Kinetica can be installed and configured via the AWS Marketplace.
Important
Currently, there are only CUDA Kinetica Amazon Machine Images (AMIs) available.
Installing the Kinetica AMI via the AWS Marketplace requires a license key. To receive a license key, contact support at support@kinetica.com.
If you want to be able to SSH into the AWS instance after Kinetica is installed and to perform the Console Initialization, a key pair is necessary. To create a new key pair:
The database will require a number of ports to be open to communicate to its applications and services. It's important to know about these ports and what they're used for so the security group for your instance(s) can be properly configured.
The default ports used for communication with Kinetica (and between servers, if operating in a cluster) follow. The Nodes column will list either Head--that the corresponding port only needs to be opened on the head node, or All--that the corresponding port needs to be opened on the head node & worker nodes.
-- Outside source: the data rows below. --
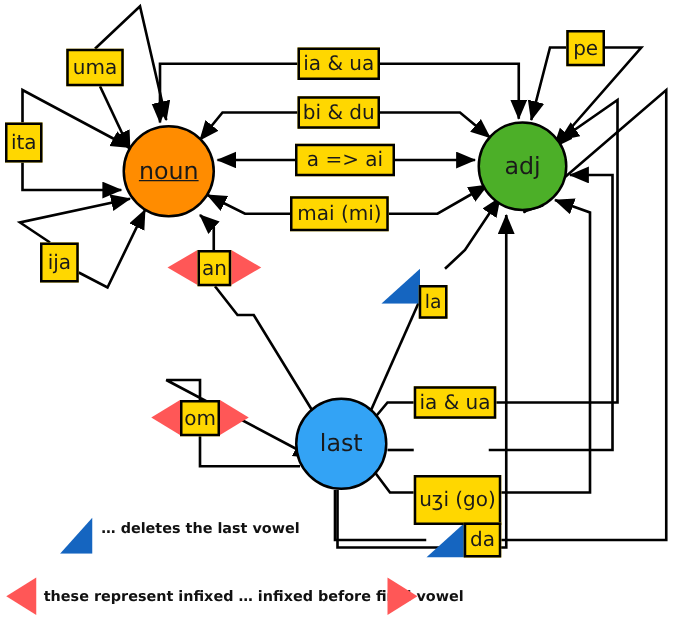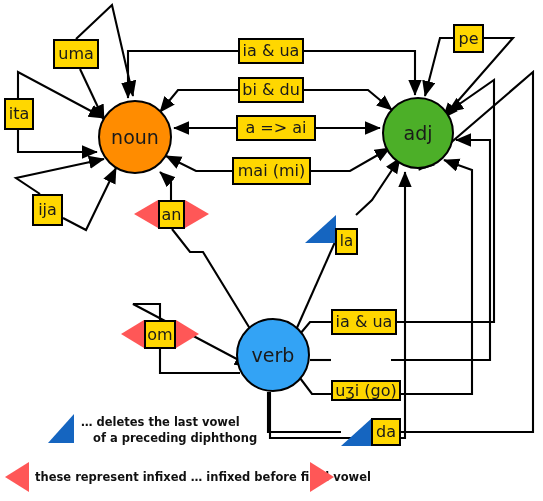"noun" div.node { text-decoration: none -> underline }
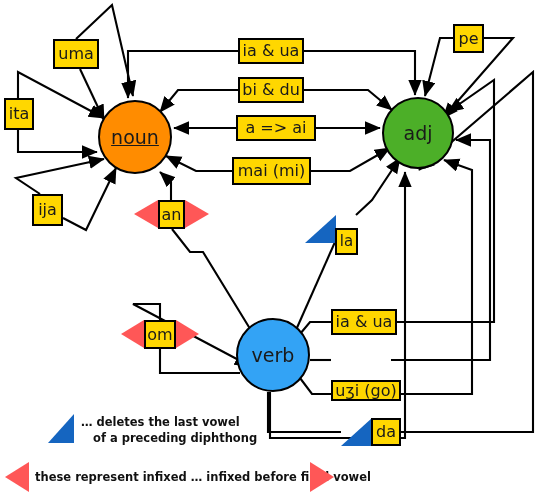"verb" span { text: verb -> last }
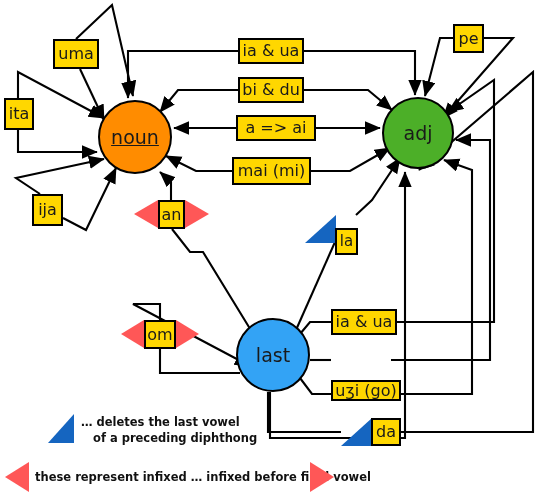"uʒi (go)" div.chip { height: 21px -> 40px }
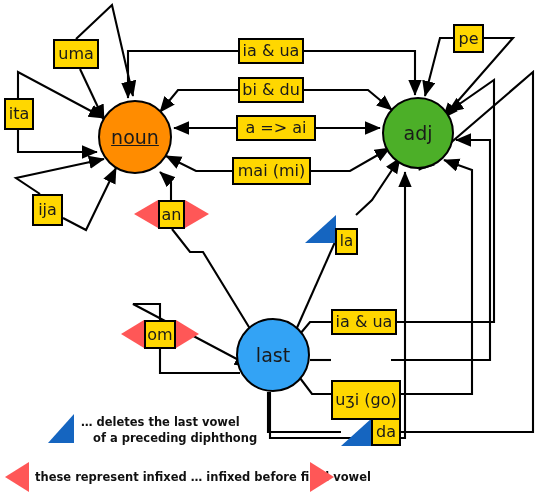"of a preceding diphthong" div { html: <div>of a preceding diphthong</div> -> none }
Port | Function | Nodes | Usage |
---|---|---|---|
2003 | This port must be open to collect the runtime system statistics. | Head | Required Internally |
4000+N | For installations which have the external text search
server enabled and communicating over TCP
(rankN.text_index_address = tcp://… ), there will be
one instance of the text search server listening for each
rank on every server in the cluster. Each of these
daemons will be listening on a port starting at 4000 on
each server and incrementing by one for each additional
rank. |
All | Optional Internally |
5552 | Host Manager status notification channel | All | Required Internally |
5553 | Host Manager message publishing channel | All | Required Internally |
6555+N | Provides distributed processing of communications between
the network and different ranks used in Kinetica. There
is one port for each rank running on each server,
starting on each server at port 6555 and incrementing
by one for each additional rank. |
All | Required Internally |
8080 | The Tomcat listener for the Kinetica Administration Application (GAdmin) | Head | Optional Externally |
8082 | In installations where users need to be authenticated to
access the database, a preconfigured HTTPd instance listens
on this port, which will authenticate incoming HTTP
requests before passing them along to Kinetica. When
authorization is required, all requests to Kinetica
should be sent here, rather than the standard 9191+
ports. |
All | Optional Externally |
8088 | This is the port on which Kinetica Reveal is exposed. For installations which have this feature enabled, it should be exposed to users. | Head | Optional Externally |
8181 | This is the port used to host the system and process stats server | Head | Optional Externally |
9001 | Database trigger ZMQ publishing server port. Users of database triggers will need the ability to connect to this port to receive data generated via the trigger. | Head | Optional Externally |
9002 | Table monitor publishing server port. Users of database table monitors will need the ability to connect to this port to receive data generated via the table monitor. | Head | Optional Externally |
9191+N | The primary port(s) used for public and internal Kinetica
communications. There is one port for each rank running
on each server, starting on each server at port 9191
and incrementing by one for each additional rank. These
should be exposed for any system using the Kinetica APIs
without authorization and must be exposed between all
servers in the cluster. For installations where users
should be authenticated, these ports should NOT be
exposed publicly, but still should be exposed between
servers within the cluster. |
All | Required Internally, Optional Externally |
9292 | Port on which the ODBC Server listens for connections | Head | Optional Externally |
9300 | Port used to query Host Manager for status | All | Required Internally |
Kinetica highly encourages that proper firewalls be maintained and used to protect the database and the network at large. A full tutorial on how to properly set up a firewall is beyond the scope of this document, but the following are some best practices and starting points for more research.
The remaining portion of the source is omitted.